(Itemized modification records)

/---

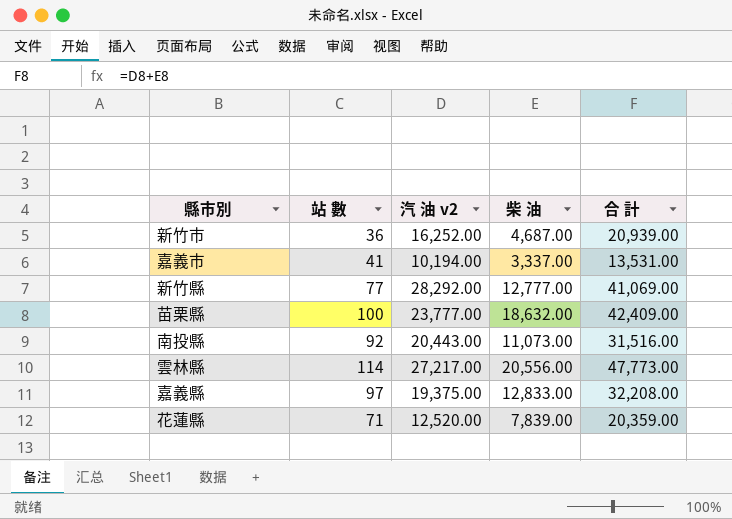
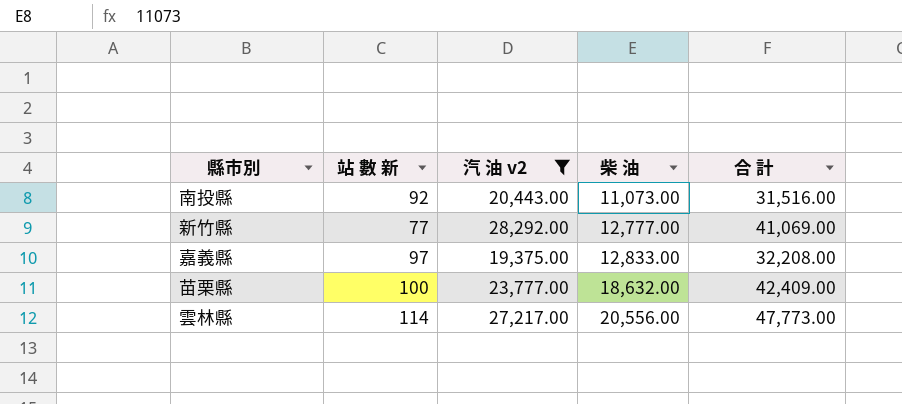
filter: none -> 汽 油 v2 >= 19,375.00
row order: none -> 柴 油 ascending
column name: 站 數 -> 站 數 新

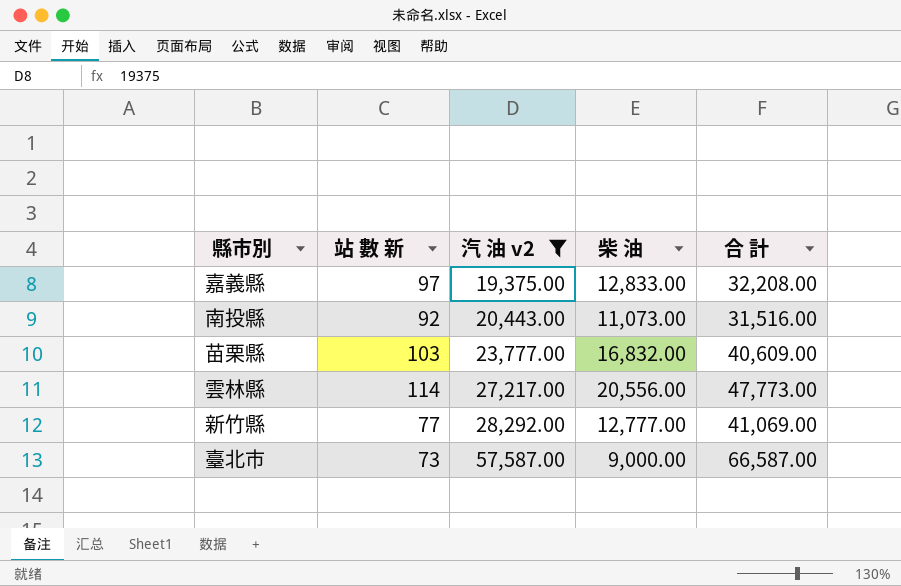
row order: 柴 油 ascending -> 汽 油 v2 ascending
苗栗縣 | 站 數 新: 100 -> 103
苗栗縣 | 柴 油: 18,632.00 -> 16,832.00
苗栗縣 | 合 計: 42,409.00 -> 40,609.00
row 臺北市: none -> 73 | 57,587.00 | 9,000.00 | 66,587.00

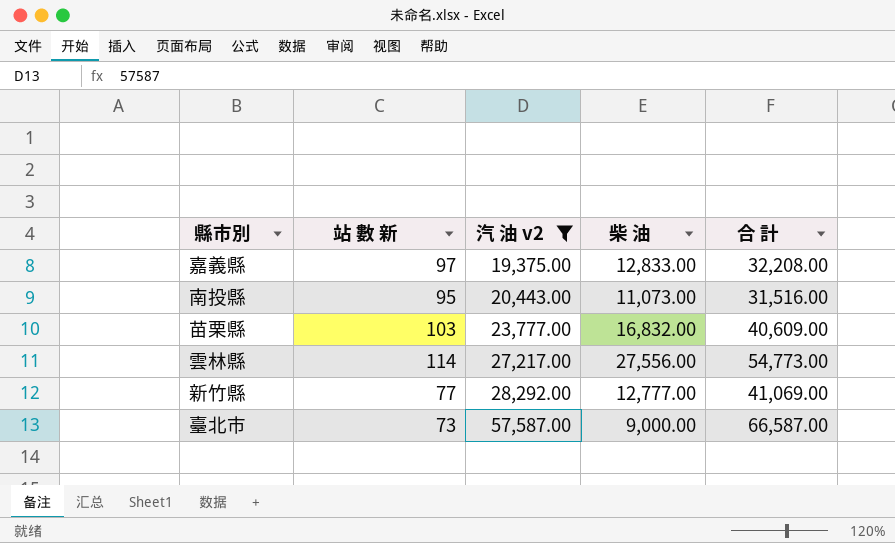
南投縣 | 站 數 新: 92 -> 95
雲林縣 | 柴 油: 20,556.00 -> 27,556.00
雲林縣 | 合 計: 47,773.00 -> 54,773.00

\---

**Work task**
Leave images out of the retyped records; keep all else exact.

**Task response**
filter: none -> 汽 油 v2 >= 19,375.00
row order: none -> 柴 油 ascending
column name: 站 數 -> 站 數 新

row order: 柴 油 ascending -> 汽 油 v2 ascending
苗栗縣 | 站 數 新: 100 -> 103
苗栗縣 | 柴 油: 18,632.00 -> 16,832.00
苗栗縣 | 合 計: 42,409.00 -> 40,609.00
row 臺北市: none -> 73 | 57,587.00 | 9,000.00 | 66,587.00

南投縣 | 站 數 新: 92 -> 95
雲林縣 | 柴 油: 20,556.00 -> 27,556.00
雲林縣 | 合 計: 47,773.00 -> 54,773.00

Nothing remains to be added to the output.